3. Dependent samples (autocorrelation)
LLN requires independence or at most weak dependence. In time series, spatial data, or any measurement where consecutive observations are correlated, the effective sample size is smaller than n. The variance of x̄ₙ does not decrease as fast as σ²/n — it's σ²×(1+2ρ)/(n) approximately (for AR(1) with autocorrelation ρ). LLN still holds under weak dependence, but the convergence is slower than independent sampling would suggest.
ML implications:
- Train/test data collected from a changing user population: historical sample means underestimate or overestimate future behavior
- Time series forecasting: sample statistics from correlated observations are less efficient than from i.i.d. data; confidence intervals that assume independence are too narrow
- Evaluation: if CV folds are not independent (leakage), the variance of x̄ is underestimated and your convergence is slower than you think
The Gambler's Fallacy
LLN is commonly misread to support the Gambler's Fallacy. The fallacy: "I've seen 5 above-average folds in a row; the next must be below average to bring the mean down."
This is wrong.
LLN says: the long-run average converges to μ because n grows large, which makes individual deviations statistically negligible compared to the total. It does NOT say that past above-average values create a compensating pressure for future below-average values.

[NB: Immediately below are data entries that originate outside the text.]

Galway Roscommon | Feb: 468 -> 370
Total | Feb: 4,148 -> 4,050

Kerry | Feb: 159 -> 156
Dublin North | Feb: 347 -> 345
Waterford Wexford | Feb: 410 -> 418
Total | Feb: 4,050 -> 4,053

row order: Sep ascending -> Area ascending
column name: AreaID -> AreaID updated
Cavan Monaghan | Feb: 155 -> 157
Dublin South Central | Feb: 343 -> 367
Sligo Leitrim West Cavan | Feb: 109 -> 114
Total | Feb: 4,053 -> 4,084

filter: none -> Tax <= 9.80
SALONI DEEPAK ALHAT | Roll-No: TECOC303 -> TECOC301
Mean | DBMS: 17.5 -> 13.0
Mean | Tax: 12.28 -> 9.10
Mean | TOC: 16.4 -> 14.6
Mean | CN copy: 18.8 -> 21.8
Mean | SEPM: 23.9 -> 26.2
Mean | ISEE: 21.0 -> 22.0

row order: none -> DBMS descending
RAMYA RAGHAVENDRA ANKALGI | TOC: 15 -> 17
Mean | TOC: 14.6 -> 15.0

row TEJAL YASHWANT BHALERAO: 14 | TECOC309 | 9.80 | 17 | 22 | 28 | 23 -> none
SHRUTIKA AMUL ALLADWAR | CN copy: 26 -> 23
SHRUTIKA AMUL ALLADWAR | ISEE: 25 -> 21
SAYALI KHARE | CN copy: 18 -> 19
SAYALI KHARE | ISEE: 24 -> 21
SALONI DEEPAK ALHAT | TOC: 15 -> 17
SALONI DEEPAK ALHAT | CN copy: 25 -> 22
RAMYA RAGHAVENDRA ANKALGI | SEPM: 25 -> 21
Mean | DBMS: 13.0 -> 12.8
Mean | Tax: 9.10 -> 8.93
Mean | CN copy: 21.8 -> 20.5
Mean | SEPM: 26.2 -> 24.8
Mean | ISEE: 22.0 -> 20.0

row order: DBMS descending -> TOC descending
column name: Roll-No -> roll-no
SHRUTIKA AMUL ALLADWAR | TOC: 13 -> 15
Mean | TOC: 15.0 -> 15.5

Each fold in a CV run is independent. A fold with accuracy 0.91 does not "owe" the system a future fold of 0.79. The average converges because the influence of any finite set of early outliers shrinks as n grows — not because the process self-corrects.
The correct intuition: with 1000 folds, 5 early high folds contribute 5/1000 of the total. Their effect is diluted, not canceled.
Related Concepts
LLN and the Central Limit Theorem together form the foundation of frequentist statistical inference. LLN says x̄ converges to μ (the estimate is valid); CLT says x̄ is approximately Normal with variance σ²/n (the distribution of the estimate is known). Confidence intervals require both: LLN to justify that x̄ is a useful point estimate, CLT to construct the interval around it. Monte Carlo methods are applied LLN: replacing analytically intractable expectations with sample averages. The Chebyshev derivation of WLLN connects directly to concentration inequalities used in PAC learning theory to bound generalization error.
Honest Limitations
The Chebyshev bound is conservative — the actual probability of deviation is often much smaller than σ²/(nε²) implies. For distributions known to be Normal, Hoeffding's inequality or exact normal distribution calculations give tighter bounds. More importantly, LLN tells you convergence happens but not how fast it happens in practice. With a high-variance distribution, you may need very large n before the sample mean is reliably close to μ. The sample size required for a given precision depends on σ², and σ² must be estimated from data — adding another layer of uncertainty.
Test Your Understanding
-
The CV anchor has σ² ≈ 0.00228. Using the Chebyshev bound, how many folds are needed to guarantee P(|x̄ₙ − μ| > 0.02) ≤ 0.05? Show the derivation.
-
Explain in one paragraph why the Gambler's Fallacy is a misreading of LLN. What does LLN actually say about individual observations vs long-run averages?
-
A company collects user session durations. Session data is highly right-skewed. Can they still apply LLN to justify using the sample mean? What condition must hold, and what would make it fail?
-
The strong and weak laws differ in their convergence type. Give a concrete scenario where WLLN holds but SLLN would require more conditions — then state what additional conditions SLLN requires.
-
A Monte Carlo simulation uses 500 samples to estimate E[f(X)]. If you quadruple the sample count to 2000, by what factor does the variance of your estimate decrease? How does this relate to LLN?